When rappers fully commit to a song’s gimmick, you gotta salute them. Too many rappers either try to cheat the rules of challenges or just end up giving up entirely. On “Numbers,” Drego goes through his rolodex of side chicks. His No. 1 is always sneaking around and trying to see if he’s playing her (Spoiler: He is), his No. 5 doesn’t like to waste time, she’s all about business, and No. 6 is an acrobat from Toronto that loves to do splits. “My Number 2, sending her location tryna rendezvous,” he mouths with a smirk. “My Number 3 suck me out my sleep, Im tryna snooze / I drop a four so I can sleep, I don’t wake up till noon.” The highest Drego goes up to is 7, but I could listen to him count up all day.


Lil Poppa – “Boys to Men”


It must be strange being the kind of rapper that’s teetering the line between regional up-and-comer and breakthrough star. These are guys who are regional stars that have fans outside of their hometown zip code, maybe they’ve popped up on a track with another rising star, or got a feature from a current superstar on their new mixtape and in some cases, maybe even a legend co-signing them. It just seems like they’re waiting for The One. They’re looking for that one song that’s going to take them over the top and make them a household name. It leaves us in this kind of strange position where it’s valid to say something like, “Sada Baby is underrated” when he’s generally well-known among people who are tapped into the goings-on of rap.

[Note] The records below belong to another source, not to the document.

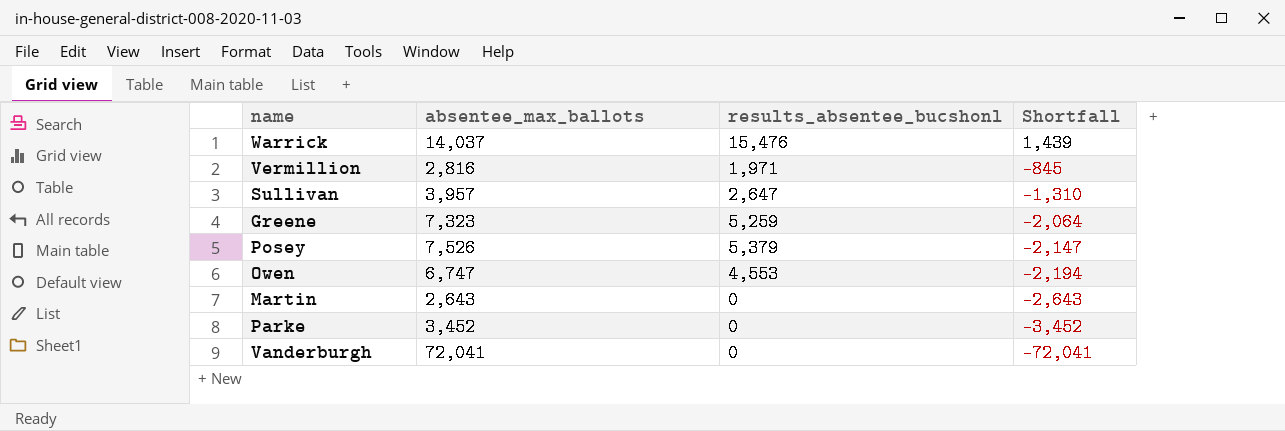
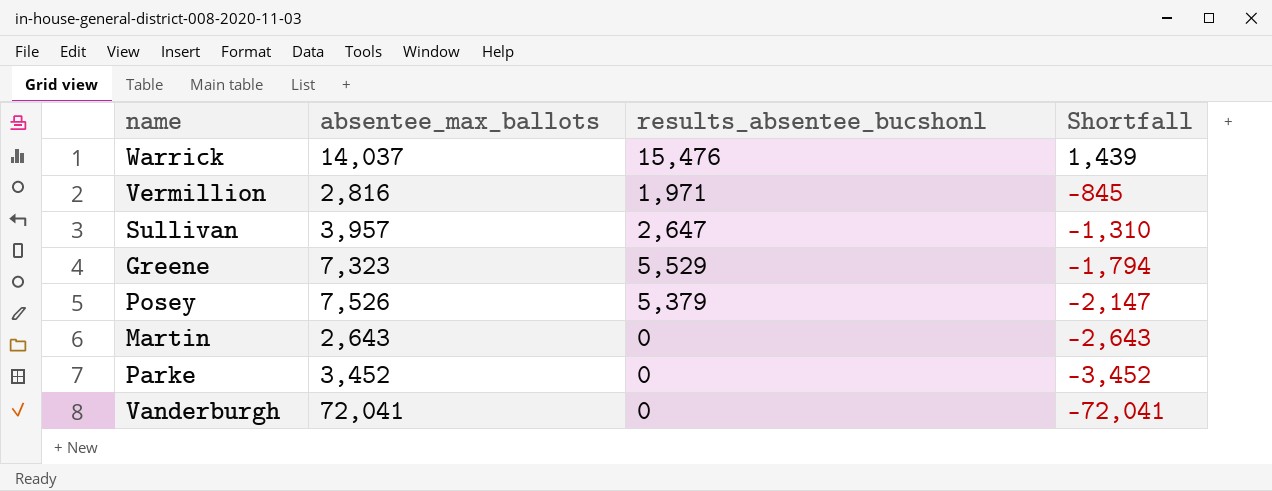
row Owen: 6,747 | 4,553 | -2,194 -> none
Greene | results_absentee_bucshonl: 5,259 -> 5,529
Greene | Shortfall: -2,064 -> -1,794

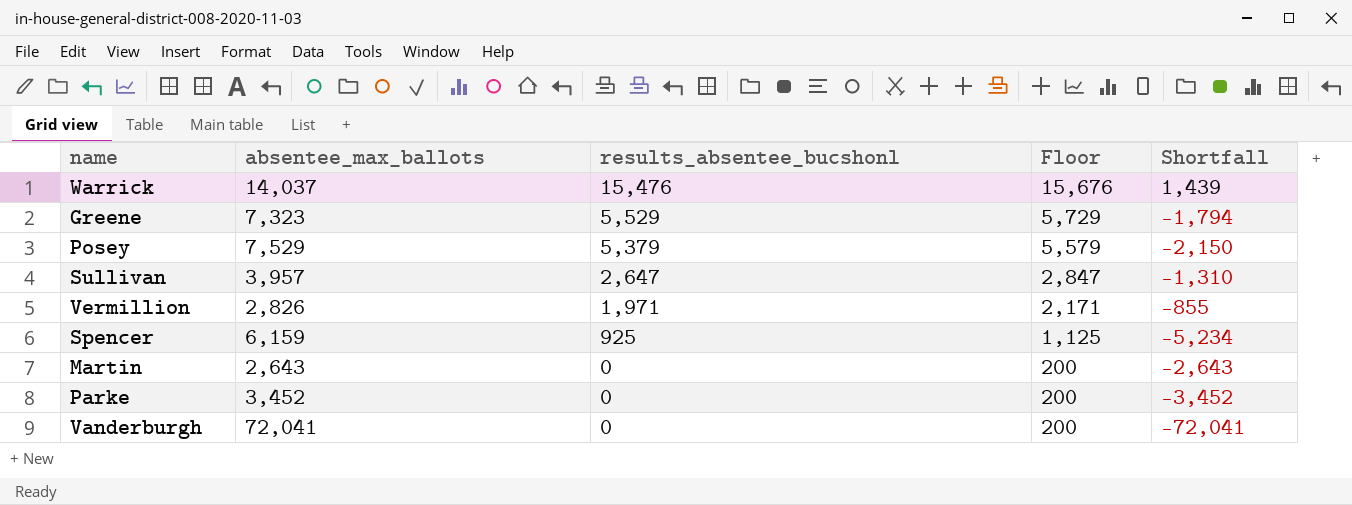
row order: Shortfall descending -> results_absentee_bucshonl descending
column Floor | formula: none -> [results_absentee_bucshonl] + 200
Posey | absentee_max_ballots: 7,526 -> 7,529
Posey | Shortfall: -2,147 -> -2,150
Vermillion | absentee_max_ballots: 2,816 -> 2,826
Vermillion | Shortfall: -845 -> -855
row Spencer: none -> 6,159 | 925 | 1,125 | -5,234

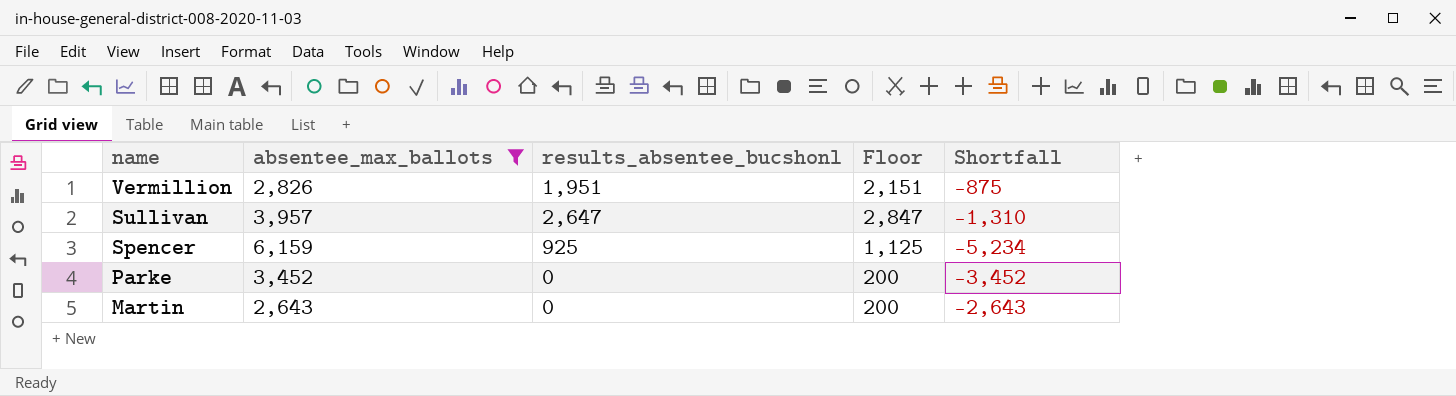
filter: none -> absentee_max_ballots <= 6,159
row order: results_absentee_bucshonl descending -> name descending
Vermillion | results_absentee_bucshonl: 1,971 -> 1,951
Vermillion | Floor: 2,171 -> 2,151
Vermillion | Shortfall: -855 -> -875

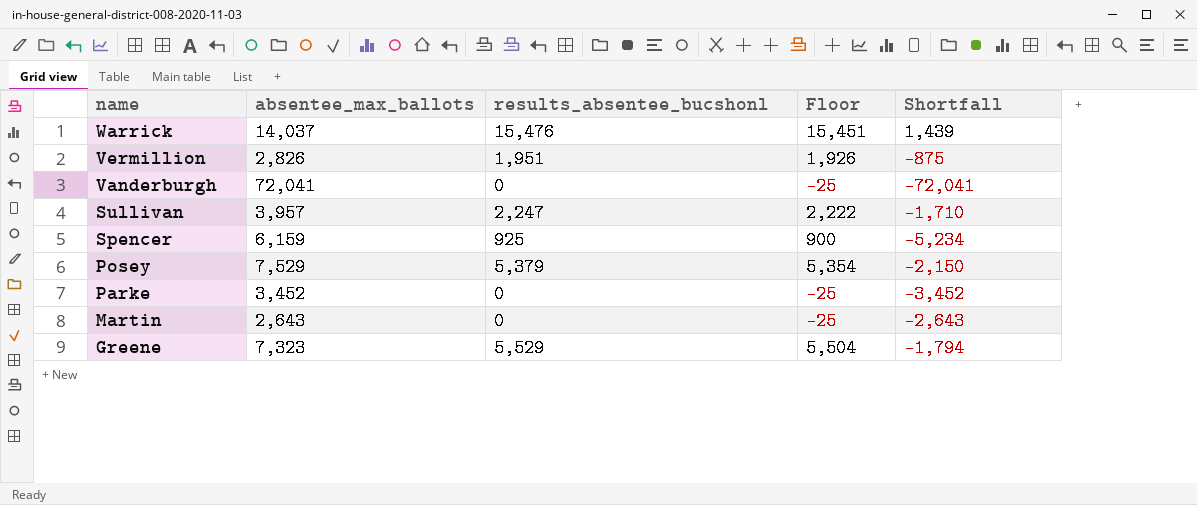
filter: absentee_max_ballots <= 6,159 -> none
column Floor | formula: [results_absentee_bucshonl] + 200 -> [results_absentee_bucshonl] - 25
Sullivan | results_absentee_bucshonl: 2,647 -> 2,247
Sullivan | Shortfall: -1,310 -> -1,710

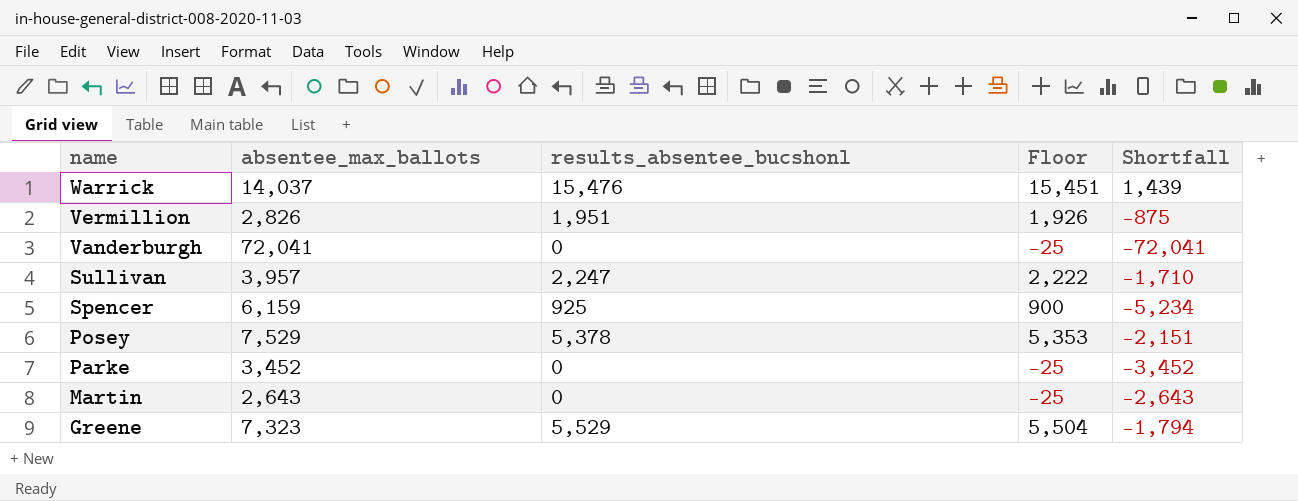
Posey | results_absentee_bucshonl: 5,379 -> 5,378
Posey | Floor: 5,354 -> 5,353
Posey | Shortfall: -2,150 -> -2,151

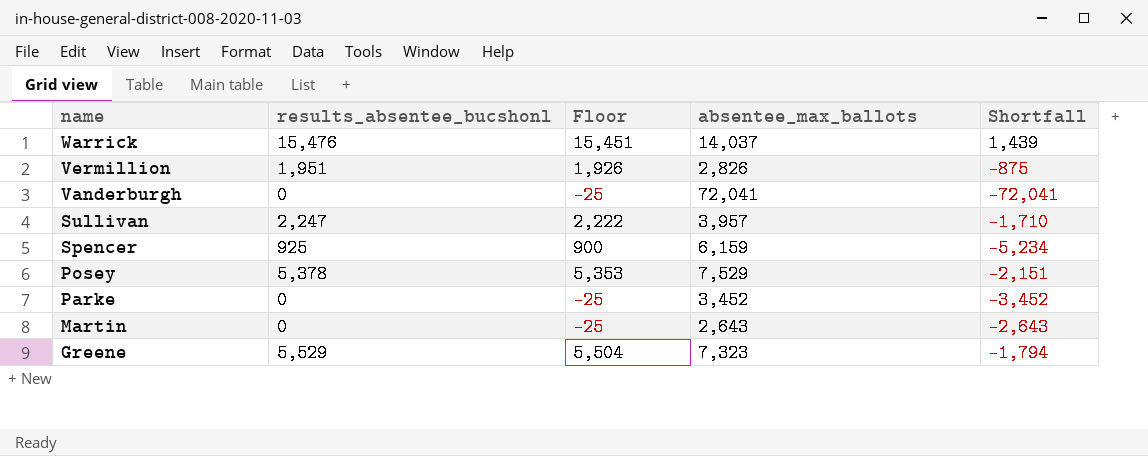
column absentee_max_ballots | position: 2 -> 4

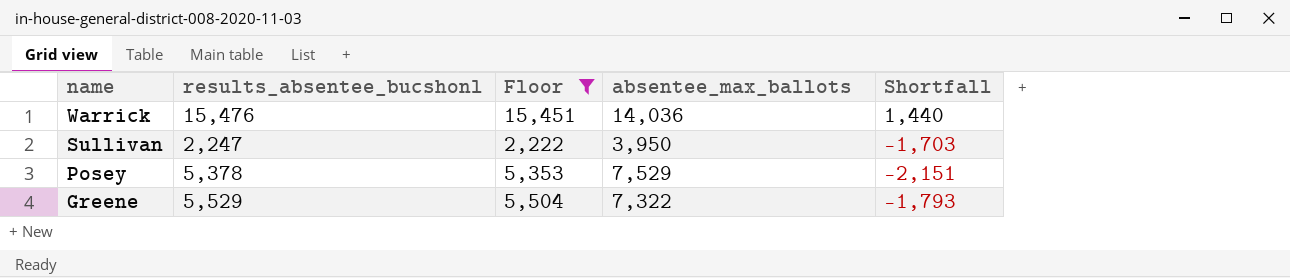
filter: none -> Floor >= 2,222
Warrick | absentee_max_ballots: 14,037 -> 14,036
Warrick | Shortfall: 1,439 -> 1,440
Sullivan | absentee_max_ballots: 3,957 -> 3,950
Sullivan | Shortfall: -1,710 -> -1,703
Greene | absentee_max_ballots: 7,323 -> 7,322
Greene | Shortfall: -1,794 -> -1,793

People with millions of views and hundreds of thousands of monthly listeners are still relatively unknown. When I think of guys in this grey area, Lil Poppa comes to mind almost immediately—last year’s Evergreen Wildchild 2 wasn’t meant to have a sort of meteoric impact, but that doesn’t make it lesser than any other release. When you listen to “To The Point,” you can’t help but notice his constant pauses, letting lines echo in your head: “And I been seeing dead folk, but I ain’t scared,” following it with the heartbreaking couplet, “That ain’t what the fuck these meds for / Eyes red, Corbin who these tears shed for.”

“Boys to Men,” his first song of 2021, is just as good as the best stuff off that album. As a writer, he reminds me a lot of Polo G. There’s no grand gestures or long-winded extended metaphors, he’ll put it plainly, saying, “can’t talk to nobody but God about it, I committed all them sins.” Simple images of birthday parties and houses filled with crosses bring out wide ranges of emotio. As the electric guitar wailing in the background, Poppa’s words sting like a thousand needles. He’s worried about being unable to provide for his family and self-medicating, hoping that his pain will go away. It’s weird to think of rappers signed to major labels as underrated, lowkey talents—if a label’s taking a chance on them, they’re far from an unknown quantity—but Poppa leaves me thinking about how fragmented rap listenership has become and it’s becoming more and more clear to me that no one has a monopoly on our ears in the streaming era.